Christine Scoffoni, Lawren Sack

### Author affiliations/Institutions

University of California, Los Angeles

### Overview

The purpose of this protocol is to fit different functions to leaf hydraulic vulnerability curves, and select the best fit model (with the lowest AICc score).

### Background

Leaf hydraulic conductance and stomatal conductance decline with dehydration, and studies have shown that the shape of this decline varies across species, with some being linear, and other non-linear (Brodribb & Holbrook, 2006, Guyot, Scoffoni & Sack, 2012, Scoffoni, McKown, Rawls & Sack, 2012). Studies constructing leaf hydraulic vulnerability curves have typically fitted functions that appeared appropriate subjectively (See Table S1 in Scoffoni et al., 2012). This protocol is based on maximum likelihood model selection (MLMS). MLMS estimates model parameters that maximize the log-likelihood of observing the parameter values given the data, and further, allows selection of the model from a set of candidate models using the Akaike Information Criterion (AIC), i.e., choosing the model with the optimal balance between maximizing the log-likelihood of the fitted parameters and maximizing parsimony in the number of parameters (Burnham & Anderson, 2002). This approach enables standardization of curve fitting. We select among five different functions that have previously been used in the literature—linear, exponential, logistic, sigmoidal and Weibull (See Scoffoni et al., 2012).

### Materials/Equipment

- Computer
- You’ll need R downloaded on your computer (free online at http://www.r-project.org/), and Excel

### Units, terms, definitions

Ψleaf = leaf water potential (MPa)

Kleaf = leaf hydraulic conductance (mmol m-2 s-1 MPa-1)

gs = stomatal conductance (mmol m-2 s-1)

PLC = percent loss of conductivity

P50 = leaf water potential at 50% loss of leaf conductivity (MPa)

P80 = leaf water potential at 80% loss of leaf conductivity (MPa)

Kmax (or gs,max) = maximum leaf hydraulic (or stomatal) conductance (i.e., for fully hydrated leaf)

### Procedure

1) First you need to create a .csv document with in the first column your Ψleaf values, and in the second column you Kleaf (or gs) values. The first column should have the following headers: psi, Kleaf (or gs)

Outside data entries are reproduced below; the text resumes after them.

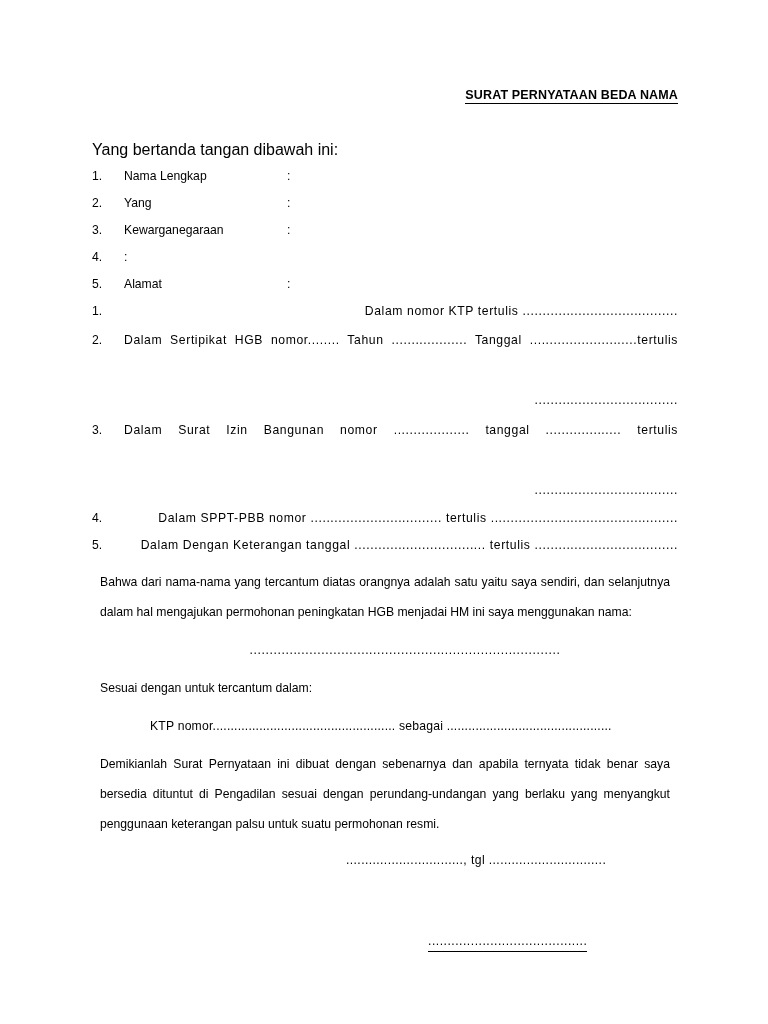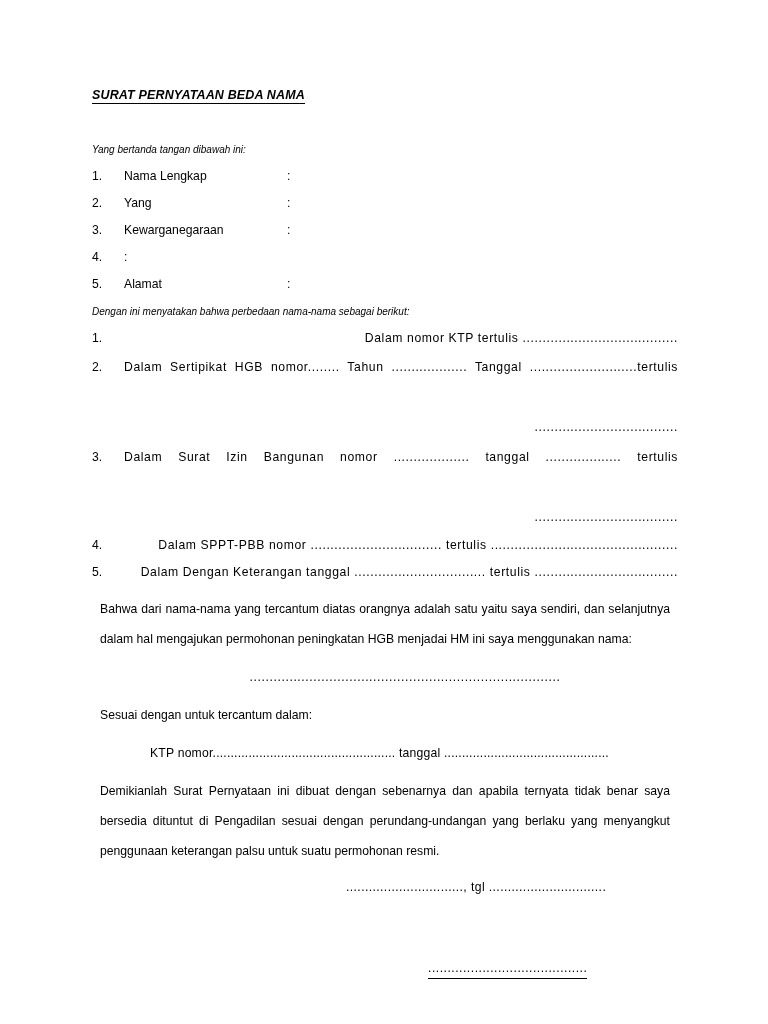--- a/index.html
+++ b/index.html
@@ -24,38 +24,36 @@
   }
   .content {
     position: absolute;
     left: 92px;
     top: 88px;
     width: 586px;
   }
 
   
   .doc-title {
-    text-align: left;
+    text-align: right;
     font-weight: bold;
     font-size: 12.5px;
     letter-spacing: 0.15px;
     margin: 0 0 34px 0;
-    font-style: italic;
   }
   .doc-title span {
     border-bottom: 1.4px solid #000;
     padding-bottom: 1px;
   }
 
   
   .line {
-    font-size: 10px;
+    font-size: 16px;
     line-height: 27px;
     margin: 0;
-    font-style: italic;
   }
   .para {
     font-size: 12.2px;
     line-height: 30px;
     margin: 8px;
     text-align: justify;
     text-justify: inter-word;
   }
 
   
@@ -183,21 +181,20 @@
     <div class="field-row">
       <span class="field-num">4.</span>
       <span class="field-colon">:</span>
     </div>
     <div class="field-row">
       <span class="field-num">5.</span>
       <span class="field-label">Alamat</span>
       <span class="field-colon">:</span>
     </div>
 
-    <p class="line">Dengan ini menyatakan bahwa perbedaan nama-nama sebagai berikut:</p>
 
     <div class="stmt-row">
       <span class="stmt-num">1.</span>
       <span class="stmt-body dots">Dalam nomor KTP tertulis .......................................</span>
     </div>
 
     <div class="stmt-row tall">
       <span class="stmt-num">2.</span>
       <span class="stmt-body justified dots"><span>Dalam Sertipikat HGB nomor........ Tahun ................... Tanggal ...........................tertulis</span><span class="force"></span></span>
     </div>
@@ -224,21 +221,21 @@
       <span class="stmt-num">5.</span>
       <span class="stmt-body dots">Dalam Dengan Keterangan tanggal ................................. tertulis ....................................</span>
     </div>
 
     <p class="para">Bahwa dari nama-nama yang tercantum diatas orangnya adalah satu yaitu saya sendiri, dan selanjutnya dalam hal mengajukan permohonan peningkatan HGB menjadai HM ini saya menggunakan nama:</p>
 
     <div class="center-blank">..............................................................................</div>
 
     <p class="para">Sesuai dengan untuk tercantum dalam:</p>
 
-    <div class="indent-line">KTP nomor................................................... tanggal ..............................................</div>
+    <div class="indent-line">KTP nomor................................................... sebagai ..............................................</div>
 
     <p class="para">Demikianlah Surat Pernyataan ini dibuat dengan sebenarnya dan apabila ternyata tidak benar saya bersedia dituntut di Pengadilan sesuai dengan perundang-undangan yang berlaku yang menyangkut penggunaan keterangan palsu untuk suatu permohonan resmi.</p>
 
     <div class="sign-block">
       <div class="sign-place">..............................., tgl ...............................</div>
       <div class="sign-space"></div>
       <div class="sign-name">.........................................</div>
     </div>
 
   </div>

2) Call the .csv document “PLC data” (or you can change the name of it, but be sure to change it in the script as well).

3) Run the scripts for the different functions.

4) For each function, enter in the Excel document the values for the different parameters, r2, slope, and AIC score and standard errors for the different parameters.

5) The best fit model will be the one with the lowest AIC score.

6) If two or more models have AIC scores within two of each other, then select the one with the highest r2 value.

7) Formulas to calculate Kmax, (or gs,max) P50 and P80 are given in the excel spreadsheet for each function, but be sure to use only the values from the best fit model!

### Literature references

Brodribb T.J. & Holbrook N.M. (2006) Declining hydraulic efficiency as transpiring leaves desiccate: two types of response. Plant Cell and Environment, 29, 2205-2215.

Burnham K.P. & Anderson D.R. (2002) Model selection and multi-model inference, 2nd ed. Springer, NY.

Guyot G., Scoffoni C. & Sack L. (2012) Combined impacts of irradiance and dehydration on leaf hydraulic conductance: insights into vulnerability and stomatal control. Plant, Cell & Environment, 35, 857-871.

Scoffoni C., McKown A.D., Rawls M. & Sack L. (2012) Dynamics of leaf hydraulic conductance with water status: quantification and analysis of species differences under steady-state. Journal of Experimental Botany, 63, 643-658.